Garden Monthly Update: August 2015

Garden News

The first week of August started out very hot and overall temperatures ran above average all month, but we did get a few rain showers that are always welcome in the garden. All of the sunflowers finished blooming and were harvested. The okra and eggplant continued to do well with continuous production. Many cantaloupe were harvested from seeds planted in June. Some of the chili pepper plants struggled and a couple did not make it, but they had produced for many years and I will start new plants to replace them. All pots and planting areas for August were re-composted and re-mulched.  I planted seeds for melon, zucchini, lettuce, cabbage, kale, broccoli, cauliflower, carrots, green onions, snap beans and marigolds. The zucchini and melon planted from seed just 2 weeks ago are already 6" high and doing well. The cabbage and Kale seeds sprouted in just a few days and even the carrots and green onions are beginning to sprout after just 5 days from planting the seeds. The 2nd set of Armenian cucumber vines planted in July are beginning to produce. We have 1 mystery vine that volunteered from the compost back in May that now has started to produce. Originally, I thought it was a cucumber, but turns out it is some type of melon, possibly watermelon.


We are entering into the most productive garden season for Arizona, so get planting!


Planting guide updates include - Natural/organic fertilizers and garden pests and their foe.


- The okra and eggplant really took off and started producing consistently. Harvested 8 cantaloupe's and 4 large Armenian cucumbers over the month.

- The 2nd set of sunflowers bloomed and seeds harvested.

- The tomatillo is doing well and flowering again.

- Lots of red wigglers, praying mantis, baby lizards and gecko's about the garden.


- Several Locust had to be removed from the garden.

- The herbs started suffering the effects of several months of hot weather, but this is the normal cycle and as the nights and days get cooler in September, they will revive.

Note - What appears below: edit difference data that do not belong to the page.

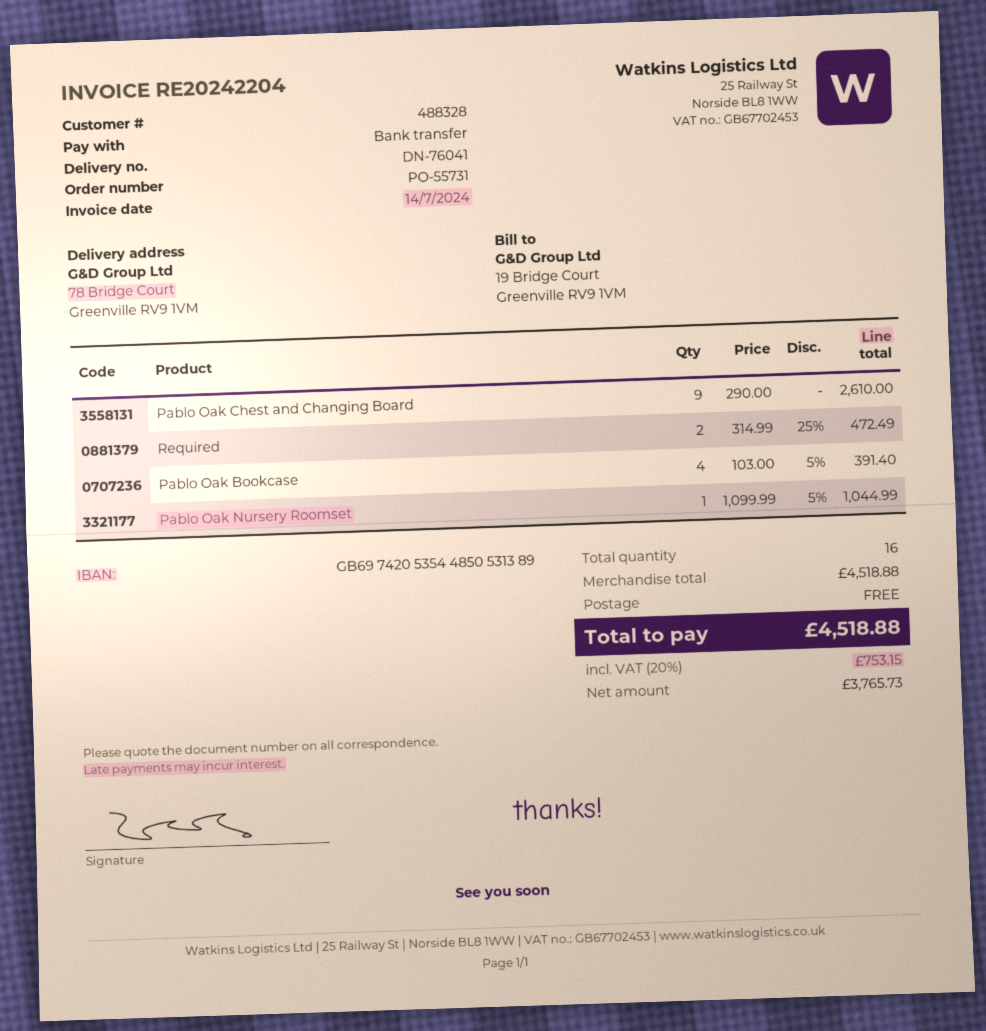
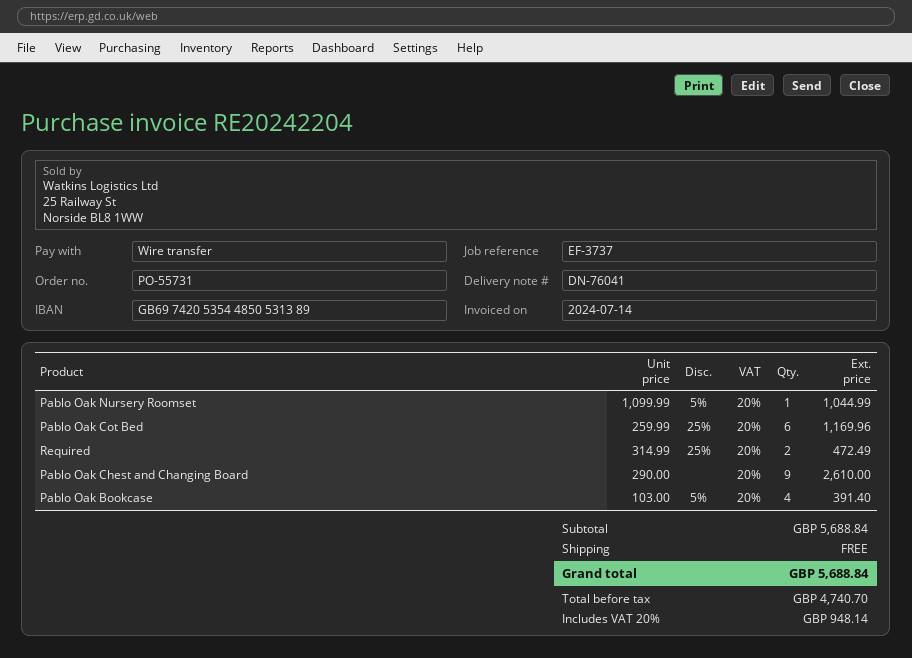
Pablo Oak Cot Bed: none -> 6 x 259.99 - 25% = 1169.96
subtotal: 4518.88 -> 5688.84
net: 3765.73 -> 4740.70
tax: 20% = 753.15 -> 20% = 948.14
total: 4518.88 -> 5688.84

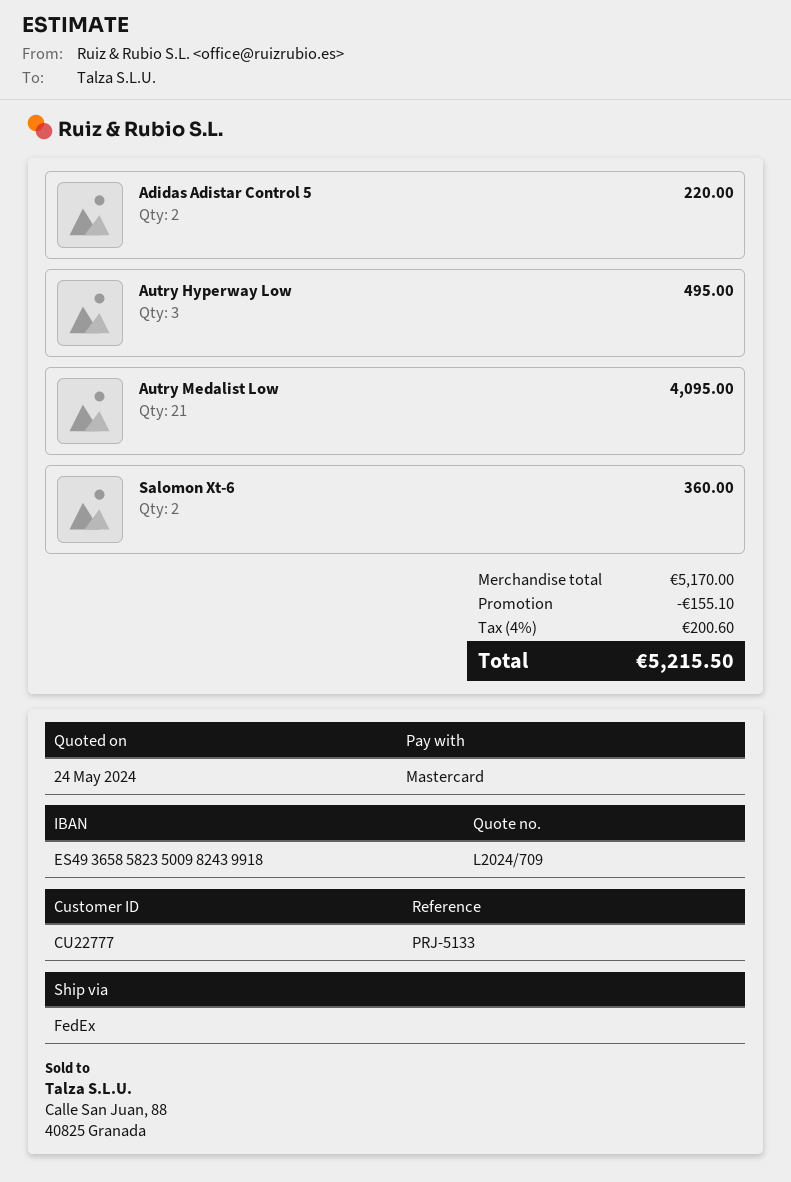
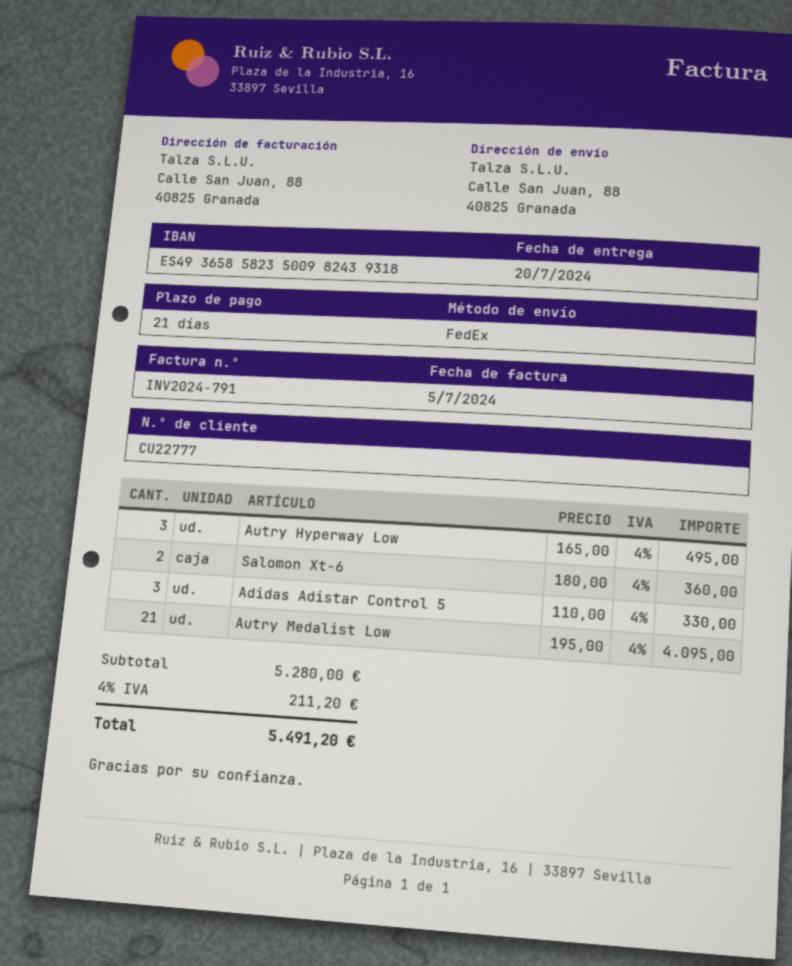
bank account: ES4936585823500982439918 -> ES4936585823500982439318
Adidas Adistar Control 5: 2 for 220.00 -> 3 for 330.00
subtotal: 5170.00 -> 5280.00
discount: 155.10 -> none
tax: 4% = 200.60 -> 4% = 211.20
total: 5215.50 -> 5491.20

- The very hot days from 8/13 - 8/17, took its toll on the garden when there are consecutive high temp days. A few pepper plants did not make it and will need to be replaced.

"Hot" Topic

Provide shade to new transplants. Keep seeds moist for proper germination. Make sure water penetrates 6" into soil each time you water. Keep soil/roots cool with 2 - 4 inches of mulch.

Tip of the Month

Grow short season tomatoes like Early Girl, Roma, Celebrity or Pearson varieties. Keep the soil moisture consistent and fertilize with fish emulsion every 2 weeks. Do not plant with fennel, peppers or eggplant. Rotate tomato placement every year to keep soil healthy.


Peppers also need consistent moist soil and afternoon shade is necessary. Apply fish emulsion every 2 weeks and occasional blood meal also works well. Peppers will grow through the winter if protected from frost. I grow most of my peppers in pots, but I do have a couple locations with shade and frost protection that they also do well. Plant with sage and tarragon.


Use chicken manure in your soil mixture when growing carrots as steer manure will produce very hairy carrots

September Do List

1. Fertilize all planting areas, especially peppers and tomatoes.

2. Foliar fertilize with worm tea or seaweed/fish emulsion solution.

3. Remove summer flowering perennials spent flowers.

4. Prune sun or salt damaged foliage.

September Don't List

1. When fertilizing citrus, don't sprinkle the fertilizer next to the trunk, since the roots won't get the benefit there. Fertilize the outer 2/3 of the root area.

2. Hold off on transplants of broccoli, Brussel sprouts, cabbage and cauliflower until after the end of September or beginning of October. The temperatures must be consistently below 100F.

3. Don't over water after transplanting trees and shrubs. Too much water can drown and rot the roots.

September Planting

Plant seed for fall vegetables:  Beets, Bok Choy, Broccoli, Brussel Sprouts, Cabbage, Carrots, Cauliflower, Celery, Chard, Collards, Corn, Cucumbers, Endive, Kale, Kohlrabi, Leeks, Lettuce, Mustard Greens, Green Onions, Peas, Radish, Spinach, Turnips.

Plant seed for fall herbs: Basil, Cilantro, Dill, Fennel, Lavender, Lemon Grass, Sage, Thyme.

Plant wildflower seeds from late September to early November.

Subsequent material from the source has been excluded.